Ambigüedad en las leyes genera incertidumbre jurídica
Pero quedan dudas respecto a la vigencia de ambos lineamientos jurídicos, ya que en la página de internet del Congreso local (http://www.congresooaxaca.gob.mx/legislatura/estatal.php) solo aparece la Ley de Tránsito y no así su reglamento.
A través de la solicitud de información folio 16539 vía la Comisión de Transparencia, Acceso a la Información Pública y Protección de Datos Personales del Estado de Oaxaca (COTAIPO), la Subdirección Jurídica de la Dirección de Tránsito del Estado, respondió al Semanario Evidencias que la Ley de Tránsito del Estado (sic) Reformada dispone las medidas coercitivas que son:
Artículo 158.- Las violaciones a las disposiciones de la Ley de Tránsito Reformada, a las de este reglamento y a las que con fundamento en estos ordenamientos emanen de las autoridades de Tránsito, se sancionarán como sigue: GRUPO ESPECIAL – EBRIEDAD.- La conducción de vehículos en estado de ebriedad o bajo el influjo de estupefacientes, se sanciona como sigue: I.- Por la primera vez, con multa de $500.00 y ARRESTO INCONMUTABLE de 24 horas; II.- Por la segunda vez, con multa de $1,000.00 y ARRESTO INCONMUTABLE de 72 horas.
El Subdirector Jurídico, Enrique Santos Pérez, dio respuesta confusa, pues que por una parte refiere que es la Ley de Tránsito la que norma las sanciones pero el contenido que cita pertenece a su reglamento.
Responsabilidad bilateral
Sin duda la detención de estas personas que conducen bajo estado etílico y que exponen la integridad de los demás, es una buena intención, pero en los hechos se demuestra lo contrario, puesto que obtener la libertad de manera inmediata violando las disposiciones legales, solo incentiva la corrupción, otorgando dádivas a servidores públicos que tampoco respetan la ley.
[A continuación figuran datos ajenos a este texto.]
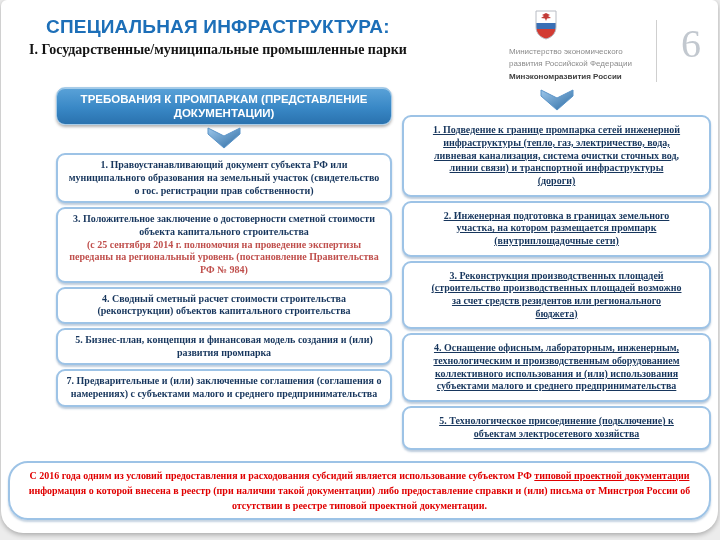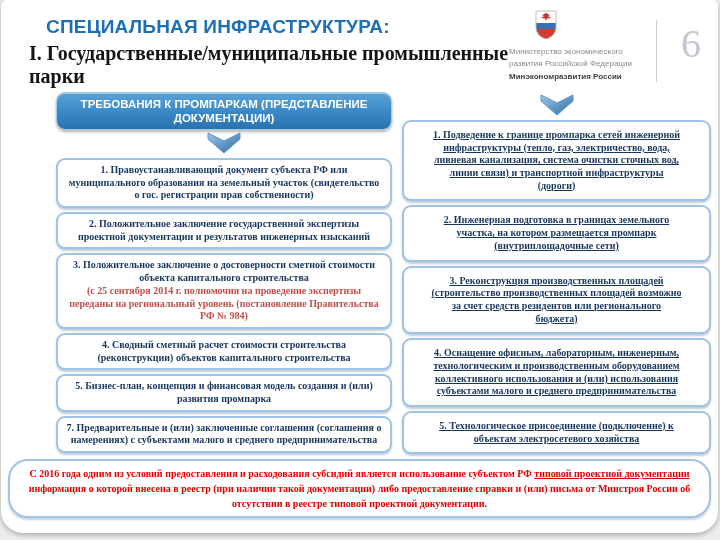"I. Государственные/муниципальные" .titles h2 { font-size: 20px -> 14px }
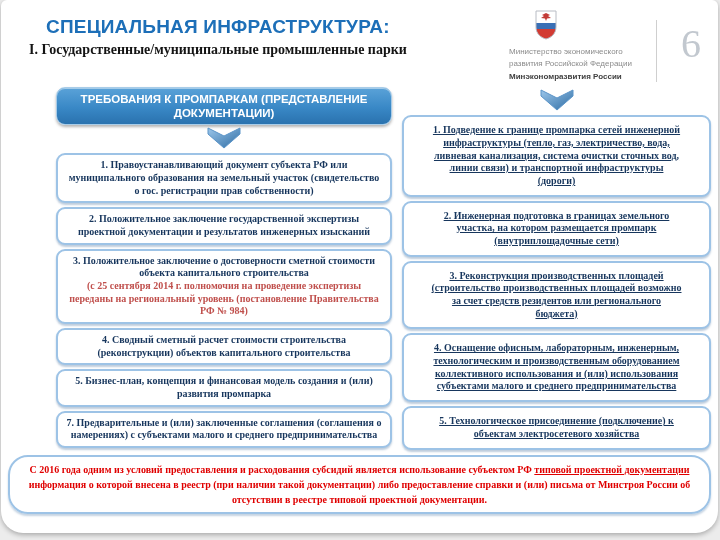"2. Положительное заключение" div.box { html: <div><span>2. Положительное заключение государственной экспертизы проектной документации и результатов инженерных изысканий</span></div> -> none }
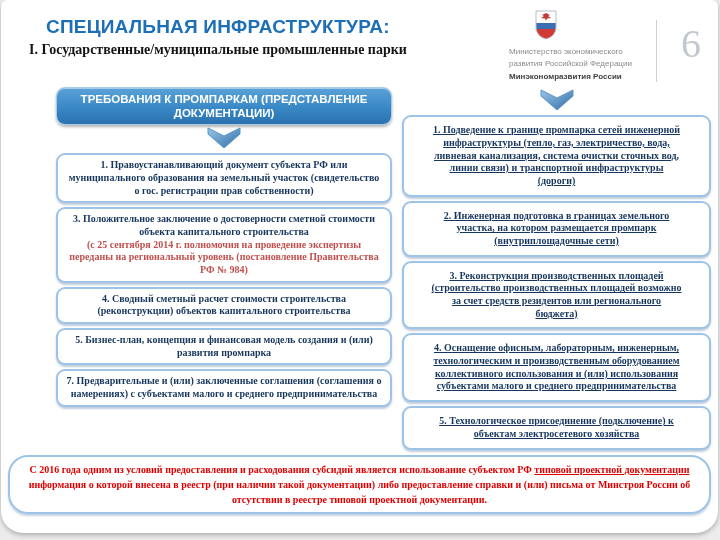"С 2016 года одним из" .footer-note { margin: 5px 7px 0 7px -> 11px 7px 0 7px }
Hasta 6 años de prisión por abuso de autoridad
El Código Penal de Oaxaca establece las penas para los funcionarios públicos que cometan abuso de autoridad, y que de acreditarse, este podría ser un caso, ya que quizás se estén violando los artículos 208, fracciones VII, IX, XIX, XX y XXXVIII y 209, donde se indica que se aplicará prisión de seis meses a seis años, multa de cinco mil a veinticinco mil pesos, destitución de empleo, cargo o comisión, inhabilitación por dos años para ocupar otro.